**Exercise requirements**.
Repeat the entries exactly as they stand.

START Dataset entries

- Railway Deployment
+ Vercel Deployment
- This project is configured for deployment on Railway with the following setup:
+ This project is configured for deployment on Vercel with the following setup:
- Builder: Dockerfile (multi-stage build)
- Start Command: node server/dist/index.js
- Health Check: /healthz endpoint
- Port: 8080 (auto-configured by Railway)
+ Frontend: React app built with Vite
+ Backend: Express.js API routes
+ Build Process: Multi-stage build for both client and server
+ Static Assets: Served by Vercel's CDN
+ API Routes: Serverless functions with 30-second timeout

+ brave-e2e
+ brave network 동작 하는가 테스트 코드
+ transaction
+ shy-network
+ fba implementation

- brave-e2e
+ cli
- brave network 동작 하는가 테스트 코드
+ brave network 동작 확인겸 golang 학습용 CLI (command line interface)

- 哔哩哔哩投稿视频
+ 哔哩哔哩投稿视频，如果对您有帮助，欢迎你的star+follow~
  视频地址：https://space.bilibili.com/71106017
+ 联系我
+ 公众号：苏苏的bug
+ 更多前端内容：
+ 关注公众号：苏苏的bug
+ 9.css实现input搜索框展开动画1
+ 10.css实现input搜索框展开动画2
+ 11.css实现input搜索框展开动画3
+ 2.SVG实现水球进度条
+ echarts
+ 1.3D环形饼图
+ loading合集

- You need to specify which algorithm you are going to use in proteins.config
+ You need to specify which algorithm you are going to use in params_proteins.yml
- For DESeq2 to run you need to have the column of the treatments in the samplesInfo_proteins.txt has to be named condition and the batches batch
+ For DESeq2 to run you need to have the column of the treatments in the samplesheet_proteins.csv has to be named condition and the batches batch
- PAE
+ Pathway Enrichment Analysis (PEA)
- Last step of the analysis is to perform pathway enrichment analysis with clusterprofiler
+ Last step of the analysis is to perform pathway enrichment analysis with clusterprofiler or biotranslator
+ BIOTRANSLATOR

END Dataset entries

**Task solution**.
- Railway Deployment
+ Vercel Deployment
- This project is configured for deployment on Railway with the following setup:
+ This project is configured for deployment on Vercel with the following setup:
- Builder: Dockerfile (multi-stage build)
- Start Command: node server/dist/index.js
- Health Check: /healthz endpoint
- Port: 8080 (auto-configured by Railway)
+ Frontend: React app built with Vite
+ Backend: Express.js API routes
+ Build Process: Multi-stage build for both client and server
+ Static Assets: Served by Vercel's CDN
+ API Routes: Serverless functions with 30-second timeout

+ brave-e2e
+ brave network 동작 하는가 테스트 코드
+ transaction
+ shy-network
+ fba implementation

- brave-e2e
+ cli
- brave network 동작 하는가 테스트 코드
+ brave network 동작 확인겸 golang 학습용 CLI (command line interface)

- 哔哩哔哩投稿视频
+ 哔哩哔哩投稿视频，如果对您有帮助，欢迎你的star+follow~
  视频地址：https://space.bilibili.com/71106017
+ 联系我
+ 公众号：苏苏的bug
+ 更多前端内容：
+ 关注公众号：苏苏的bug
+ 9.css实现input搜索框展开动画1
+ 10.css实现input搜索框展开动画2
+ 11.css实现input搜索框展开动画3
+ 2.SVG实现水球进度条
+ echarts
+ 1.3D环形饼图
+ loading合集

- You need to specify which algorithm you are going to use in proteins.config
+ You need to specify which algorithm you are going to use in params_proteins.yml
- For DESeq2 to run you need to have the column of the treatments in the samplesInfo_proteins.txt has to be named condition and the batches batch
+ For DESeq2 to run you need to have the column of the treatments in the samplesheet_proteins.csv has to be named condition and the batches batch
- PAE
+ Pathway Enrichment Analysis (PEA)
- Last step of the analysis is to perform pathway enrichment analysis with clusterprofiler
+ Last step of the analysis is to perform pathway enrichment analysis with clusterprofiler or biotranslator
+ BIOTRANSLATOR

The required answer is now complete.